# Pocket Predator Boyscout (Universal Sideshooter)



## inconvenience

Hey Guys.

I don't think Bill Hays or Pocket Predator need any introduction.

I just wanted to say that this is absolutely a dream to shoot ergonomics wise and is so intuitive and accurate it kind of feels like cheating.

This is not a back pocket slingshot. While the profile is fairly compact this thing really fills the hand. I had never seen a picture that showed how thick it is (no obvious dirty jokes please).

Thanks Treefork for your video review.

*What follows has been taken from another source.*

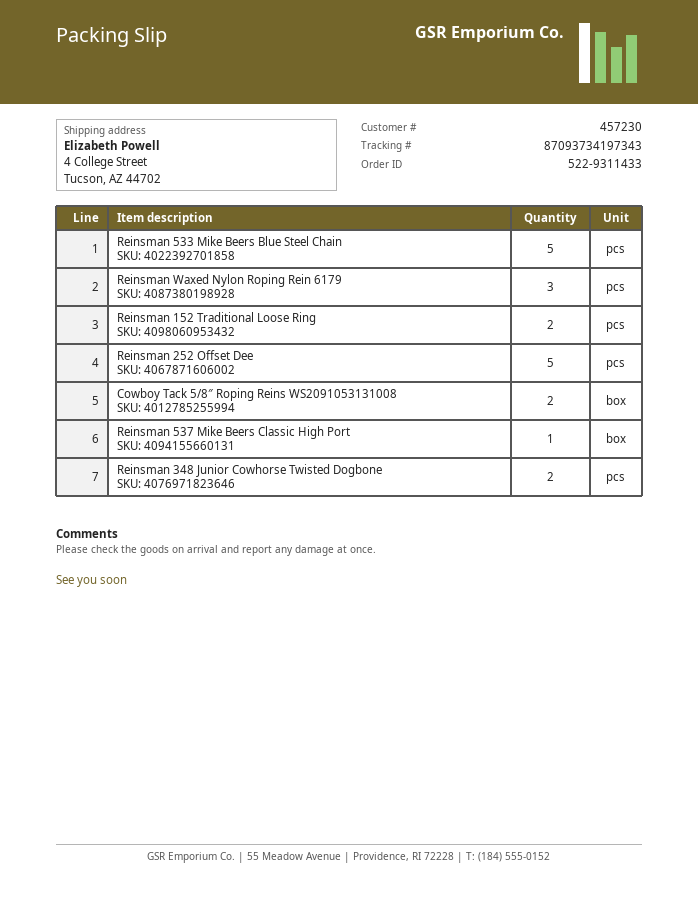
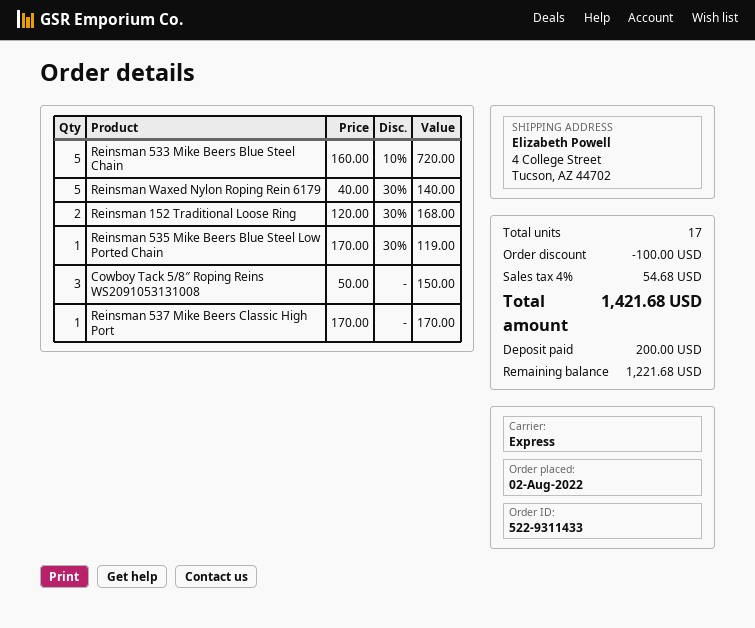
Reinsman Waxed Nylon Roping Rein 6179: 3 -> 5
Reinsman 252 Offset Dee: 5 -> none
Cowboy Tack 5/8″ Roping Reins WS2091053131008: 2 -> 3
Reinsman 348 Junior Cowhorse Twisted Dogbone: 2 -> none
Reinsman 535 Mike Beers Blue Steel Low Ported Chain: none -> 1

It was the deciding factor for me.


----------



## treefork

Glad you like it . It's one of my favorite designs . This new version is a lot thicker than previous versions .


----------



## inconvenience

I was pleasently surprised by the thickness. It really spreads out the pressure, especially on the thumb.


----------



## SlingBill

Just got one myself and couldn't agree with you more, I find it incredibly accurate and comfortable to shoot.


----------



## Bill Hays

I may have made a mistake on these.... it seems the Boyscout groups so far are going more for the TACHammer than this model... and Adult men, many are favoring this model instead...


----------



## razmatazberry

That's because adult men don't need to overcompensate. We know a good slingshot regardless of size


----------



## Northerner

Hi inconvenience... Nice lookin' frame! Can you please show a couple of pics of your hand holding the frame in a shooting position? I'm curious how the thumb wraps around. Fork width on outside? .... thanks


----------



## Oneproudmeximan




----------



## inconvenience

Bill Hays said:


> I may have made a mistake on these.... it seems the Boyscout groups so far are going more for the TACHammer than this model... and Adult men, many are favoring this model instead...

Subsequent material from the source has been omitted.